Les Grands Ballets présentent Ultraviolet, un spectacle composé de quatre chorégraphies. À travers ces créations des artistes contemporains, Kristen Céré, Roddy Doble, Cass Mortimer Eipper et Lesley Telford, on explore différentes facettes de nos inconscients, individuels et collectifs. Mis à part un pas de deux, on y trouve plusieurs compositions de groupe qui se déroulent généralement dans des univers plutôt sombres, sur des musiques très diversifiées, allant de Bach à Bizet et John Cage . Compte-rendu d’une soirée découverte.

Crédit: Sasha Onyshchenko
Dans un premier temps, la chorégraphe canadienne Kristen Céré nous plonge dans Déséquilibre délectable, une pièce de 25 minutes où elle «explore les régions fragiles et sombres de notre être qui aspirent à la lumière.» Musicalement, on va de Jóhann Jóhannsson, compositeur, entre autres, des musiques des films Sicario et Prisoners de Denis Villeneuve, à Henry Purcell (XVIIe siècle). Les tableaux chorégraphiques sont si brefs qu’on peine à s’en imprégner.

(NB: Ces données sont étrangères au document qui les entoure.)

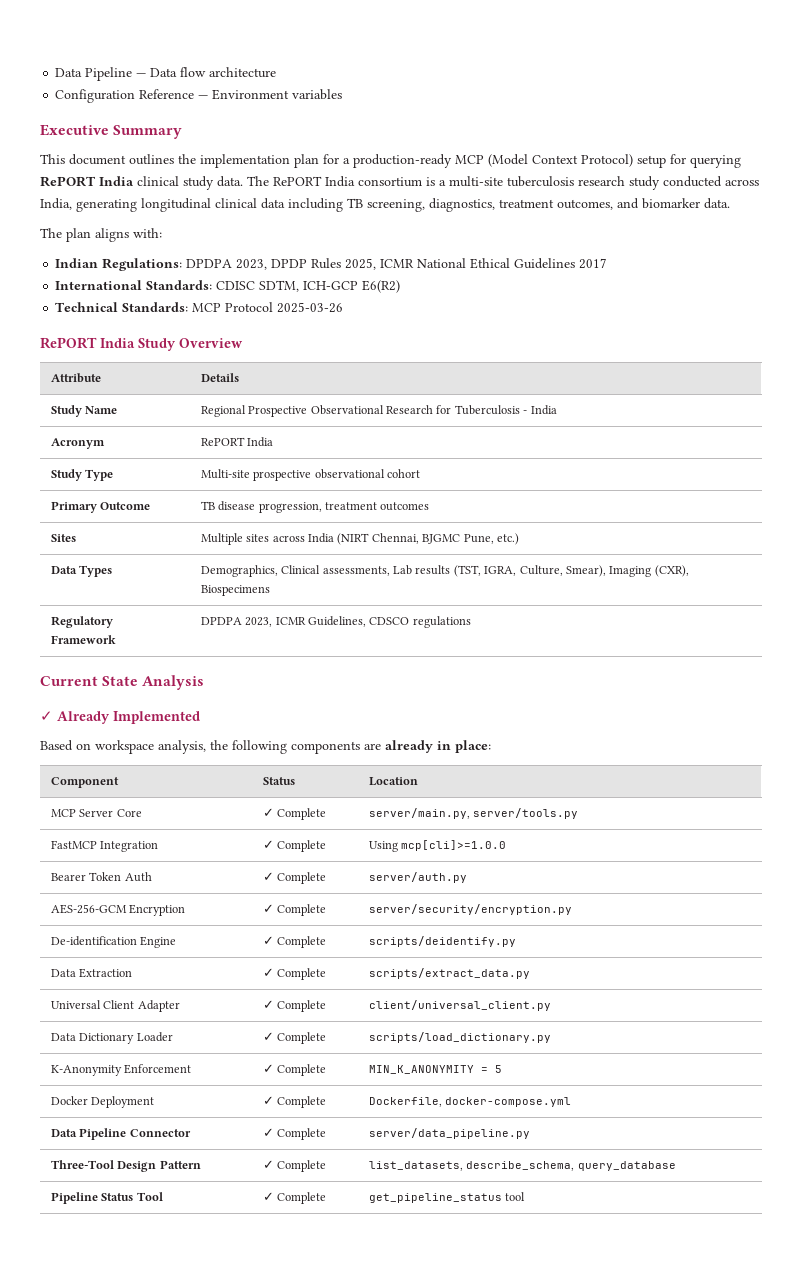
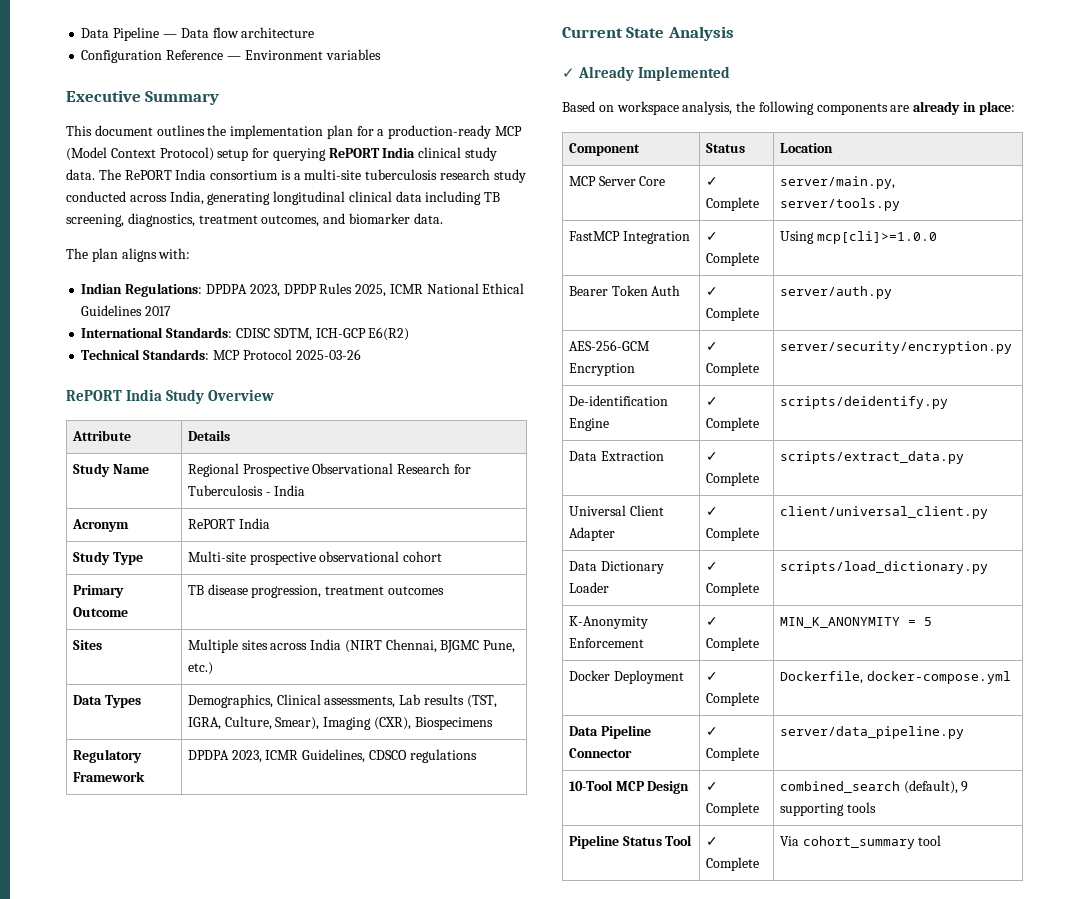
- Three-Tool Design Pattern | ✓ Complete | list_datasets, describe_schema, query_database
+ 10-Tool MCP Design | ✓ Complete | combined_search (default), 9 supporting tools
- Pipeline Status Tool | ✓ Complete | get_pipeline_status tool
+ Pipeline Status Tool | ✓ Complete | Via cohort_summary tool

Pendant ce temps, une femme aux cheveux blancs, filmée en gros plan, apparaît sur des écrans. Il s’agirait de la grand-mère de la chorégraphe. Mais, visiblement, bien des spectateurs se demandent qui est ce personnage. Il n’y a toujours pas de programme papier à la Place des Arts, contrairement à ce qu’on a recommencé à faire à la Salle Bourgie. Même ceux qui, à l’entracte, se donneront la peine d’explorer le programme virtuel de la soirée, à l’aide de leur téléphone, n’y trouveront pas d’information sur cette dame qui occupe pourtant une place importante dans cette chorégraphie. Difficile d’apprécier un numéro dont ont ignore la signification d’éléments-clés.
Pas de deux
On passe ensuite à Crater, un élégant pas de deux, chorégraphié par Roddy Doble, premier danseur des Grands Ballets. Cette oeuvre qu’on pourrait sans doute qualifier de néo-classique plutôt que contemporaine est harmonieusement exécutée sur l’Adagio du Concerto en ré mineur BWV 974 II de Jean-Sébastien Bach. C’est beau et court. Tout juste 5 minutes. Deux couples présenteront ce pas de deux selon les soirées : Roddy Doble lui-même avec Rachele Buriassi, puis Mai Kono et Graeme Fuhrman.
Nul n’est une île
Sans fil conducteur, on retourne à la danse contemporaine, durant une vingtaine de minutes, en plongeant dans l’univers de Beguile -[To beguile] amener/inciter/pousser [qqn] à faire [qch] (en le trompant/par la ruse) ; séduire, charmer-
Cette chorégraphie de la Vancouvéroise Lesley Telford est «inspirée d’un fort désir de connexion avec la société provoqué par le confinement» durant la pandémie. «Sommes-nous réellement des êtres indépendants?» Malgré la pertinence de cette question fondamentale, on espère en vain l’émotion qui jaillirait de la danse. Certes, les interprètes s’y déploient à travers des mouvements énergiques et synchronisés avec précision, mais où s’en va-t-on? Sans chercher à interpréter chaque geste, le public aurait besoin de certains repères.
Images fortes
Malheureusement, certains spectateurs ne reviendront pas après l’entracte, alors que c’est à ce moment qu’arrive la pièce de résistance de la soirée. Avec Substrat, l’Australien Cass Mortimer Eipper «explore comment l’humanité entre en hybridation avec les archives numériques qui ont déformé ses façons d’interagir.» À noter que «substrat» signifie «la substance qui sert de base à une autre couche»; ce mot est utilisé, entre autres, en philosophie et en électronique.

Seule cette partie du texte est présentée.